[Work required] Copy out each line of the listing below where the string "napomenuti" appears.

[Records shown]
★ ★ ★ ★ ★
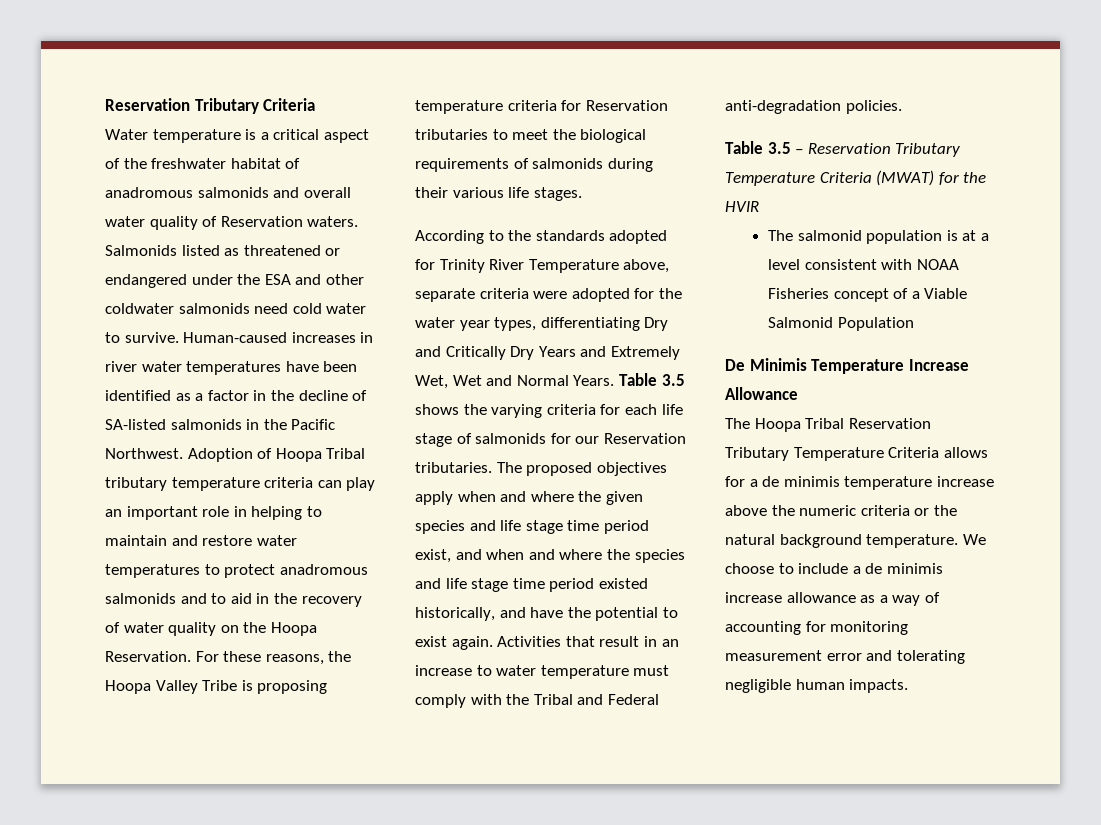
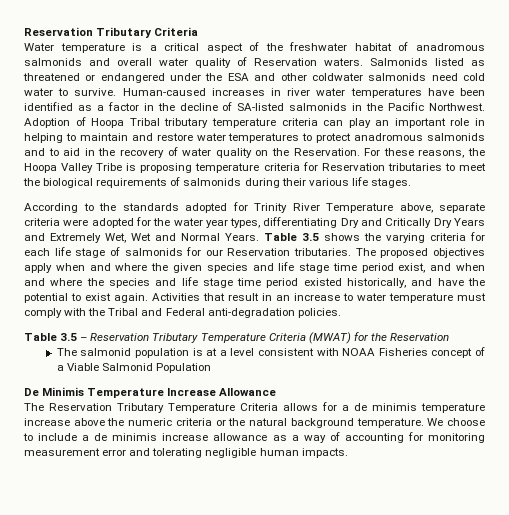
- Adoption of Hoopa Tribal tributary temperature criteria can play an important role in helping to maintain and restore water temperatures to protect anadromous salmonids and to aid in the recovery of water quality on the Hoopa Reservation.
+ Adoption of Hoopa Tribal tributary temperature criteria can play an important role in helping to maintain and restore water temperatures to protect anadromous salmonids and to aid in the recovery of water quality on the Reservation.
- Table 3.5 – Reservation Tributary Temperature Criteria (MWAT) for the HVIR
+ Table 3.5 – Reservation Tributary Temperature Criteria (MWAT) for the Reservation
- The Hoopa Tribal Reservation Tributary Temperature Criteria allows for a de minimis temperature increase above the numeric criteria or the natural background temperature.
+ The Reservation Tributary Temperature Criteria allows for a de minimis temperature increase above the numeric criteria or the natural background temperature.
★ ★ ★ ★ ★
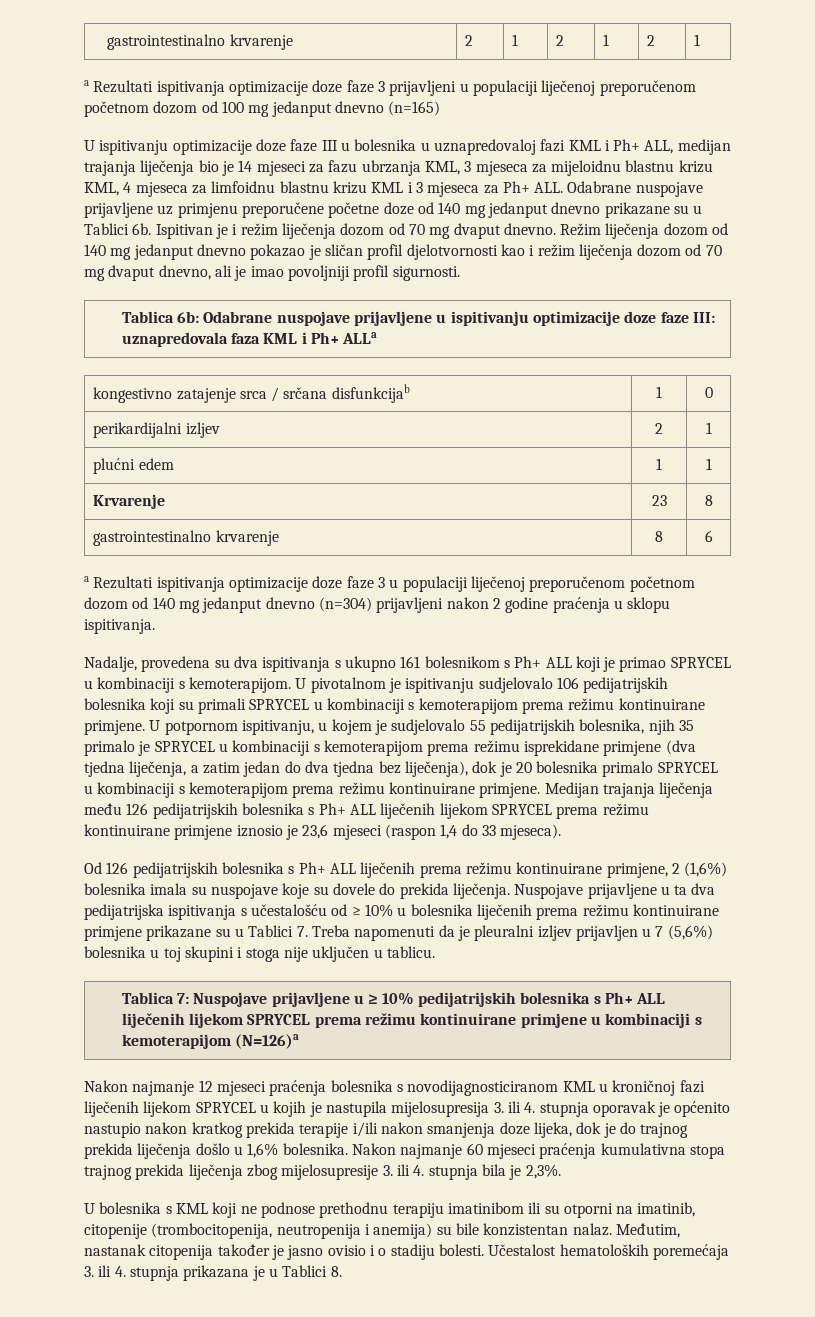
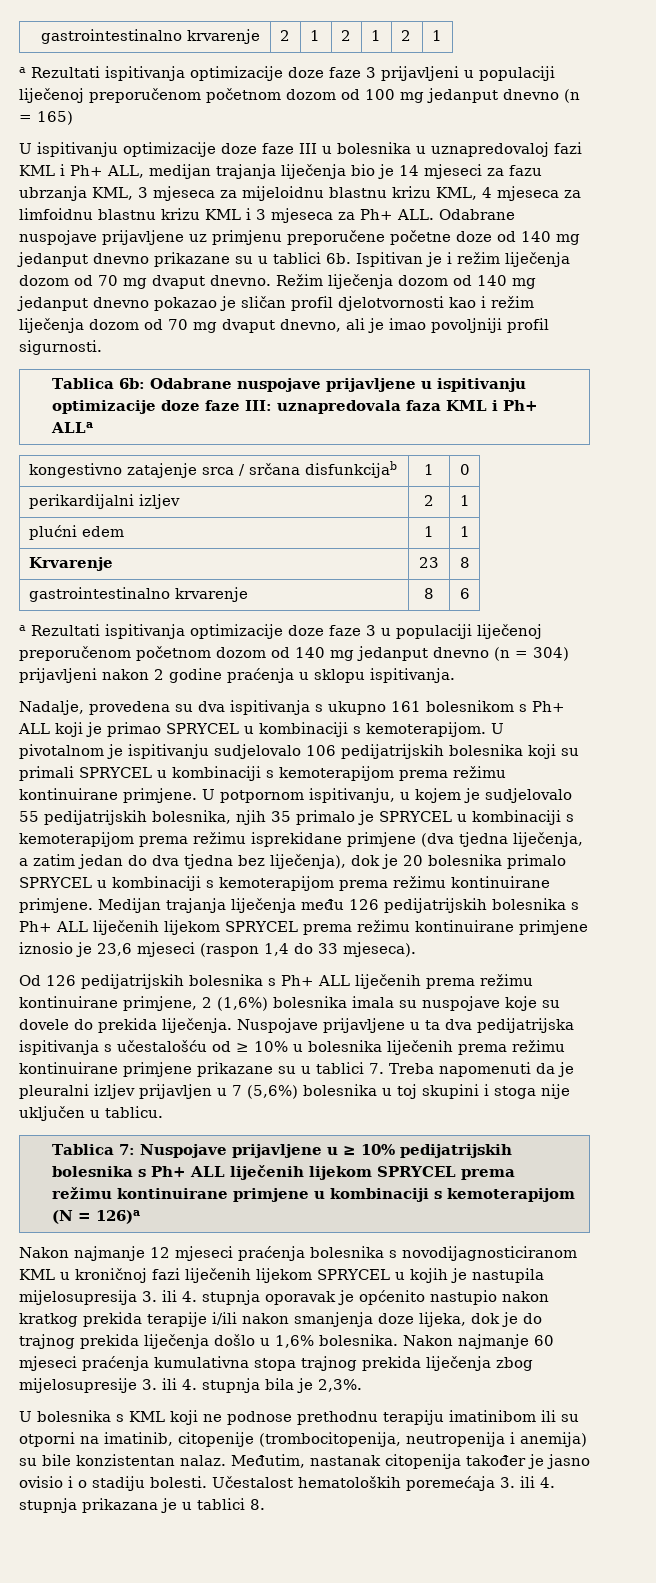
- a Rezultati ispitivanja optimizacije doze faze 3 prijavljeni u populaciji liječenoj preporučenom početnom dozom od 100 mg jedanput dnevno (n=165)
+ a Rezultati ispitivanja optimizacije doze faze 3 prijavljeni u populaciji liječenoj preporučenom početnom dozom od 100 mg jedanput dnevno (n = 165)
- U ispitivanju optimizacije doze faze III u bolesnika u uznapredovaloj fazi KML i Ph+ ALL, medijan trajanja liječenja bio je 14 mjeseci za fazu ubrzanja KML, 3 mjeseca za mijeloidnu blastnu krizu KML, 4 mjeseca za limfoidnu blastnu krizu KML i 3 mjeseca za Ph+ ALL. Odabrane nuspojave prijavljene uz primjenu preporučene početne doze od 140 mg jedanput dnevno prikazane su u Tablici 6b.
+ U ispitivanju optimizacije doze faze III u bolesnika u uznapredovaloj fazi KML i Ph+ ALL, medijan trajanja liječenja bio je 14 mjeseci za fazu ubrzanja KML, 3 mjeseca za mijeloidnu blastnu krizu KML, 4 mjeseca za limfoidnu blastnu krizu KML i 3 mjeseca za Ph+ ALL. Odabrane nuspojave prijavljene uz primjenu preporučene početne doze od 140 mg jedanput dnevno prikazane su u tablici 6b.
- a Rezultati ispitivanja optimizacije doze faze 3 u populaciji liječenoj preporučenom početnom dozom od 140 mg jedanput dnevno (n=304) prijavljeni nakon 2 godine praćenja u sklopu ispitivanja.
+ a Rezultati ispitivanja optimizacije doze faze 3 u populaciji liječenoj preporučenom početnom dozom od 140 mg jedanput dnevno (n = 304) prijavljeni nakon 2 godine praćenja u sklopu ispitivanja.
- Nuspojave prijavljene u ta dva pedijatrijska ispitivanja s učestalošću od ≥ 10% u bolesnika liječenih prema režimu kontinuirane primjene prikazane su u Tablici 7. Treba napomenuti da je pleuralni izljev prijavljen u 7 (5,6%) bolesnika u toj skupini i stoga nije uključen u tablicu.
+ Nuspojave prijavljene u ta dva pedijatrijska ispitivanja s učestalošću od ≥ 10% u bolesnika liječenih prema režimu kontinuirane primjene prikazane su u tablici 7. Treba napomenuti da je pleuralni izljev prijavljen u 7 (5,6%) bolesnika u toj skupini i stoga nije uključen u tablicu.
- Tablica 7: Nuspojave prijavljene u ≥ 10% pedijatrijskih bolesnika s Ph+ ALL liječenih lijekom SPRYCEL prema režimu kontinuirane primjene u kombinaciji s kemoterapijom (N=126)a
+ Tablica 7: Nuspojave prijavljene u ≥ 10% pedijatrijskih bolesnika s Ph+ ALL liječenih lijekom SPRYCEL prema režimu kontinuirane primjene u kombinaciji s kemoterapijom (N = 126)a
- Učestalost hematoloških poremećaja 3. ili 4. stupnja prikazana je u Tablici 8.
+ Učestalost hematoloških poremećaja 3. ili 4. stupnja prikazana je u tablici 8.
★ ★ ★ ★ ★
[Output]
- Nuspojave prijavljene u ta dva pedijatrijska ispitivanja s učestalošću od ≥ 10% u bolesnika liječenih prema režimu kontinuirane primjene prikazane su u Tablici 7. Treba napomenuti da je pleuralni izljev prijavljen u 7 (5,6%) bolesnika u toj skupini i stoga nije uključen u tablicu.
+ Nuspojave prijavljene u ta dva pedijatrijska ispitivanja s učestalošću od ≥ 10% u bolesnika liječenih prema režimu kontinuirane primjene prikazane su u tablici 7. Treba napomenuti da je pleuralni izljev prijavljen u 7 (5,6%) bolesnika u toj skupini i stoga nije uključen u tablicu.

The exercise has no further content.